When you print the records below, keep every word exact and leave out the images.
START SUPPLIED DATA
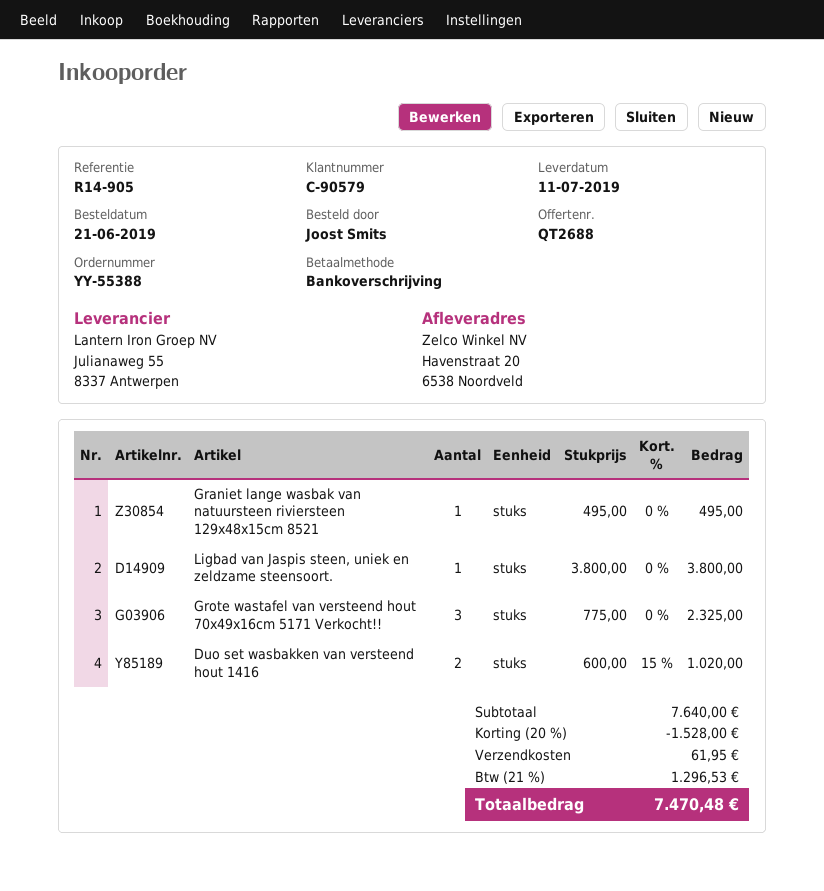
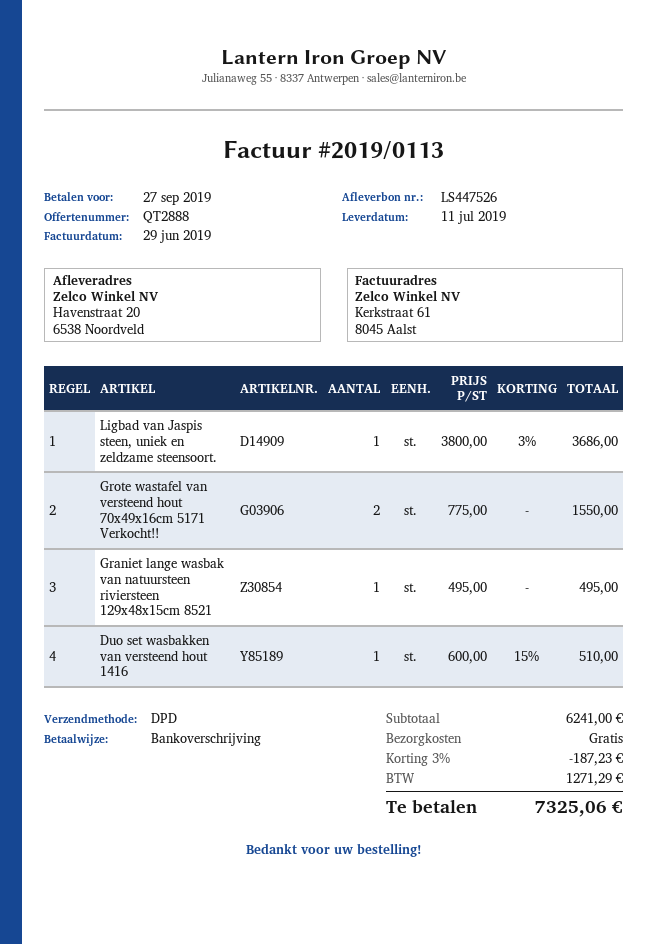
quote number: QT2688 -> QT2888
Ligbad van Jaspis steen, uniek en zeldzame steensoort.: 1 x 3800.00 = 3800.00 -> 1 x 3800.00 - 3% = 3686.00
Grote wastafel van versteend hout 70x49x16cm 5171 Verkocht!!: 3 x 775.00 = 2325.00 -> 2 x 775.00 = 1550.00
Duo set wasbakken van versteend hout 1416: 2 x 600.00 - 15% = 1020.00 -> 1 x 600.00 - 15% = 510.00
subtotal: 7640.00 -> 6241.00
discount: 20% = 1528.00 -> 3% = 187.23
shipping: 61.95 -> 0.00
tax: 1296.53 -> 1271.29
total: 7470.48 -> 7325.06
END SUPPLIED DATA
COMPLETED EXERCISE:
quote number: QT2688 -> QT2888
Ligbad van Jaspis steen, uniek en zeldzame steensoort.: 1 x 3800.00 = 3800.00 -> 1 x 3800.00 - 3% = 3686.00
Grote wastafel van versteend hout 70x49x16cm 5171 Verkocht!!: 3 x 775.00 = 2325.00 -> 2 x 775.00 = 1550.00
Duo set wasbakken van versteend hout 1416: 2 x 600.00 - 15% = 1020.00 -> 1 x 600.00 - 15% = 510.00
subtotal: 7640.00 -> 6241.00
discount: 20% = 1528.00 -> 3% = 187.23
shipping: 61.95 -> 0.00
tax: 1296.53 -> 1271.29
total: 7470.48 -> 7325.06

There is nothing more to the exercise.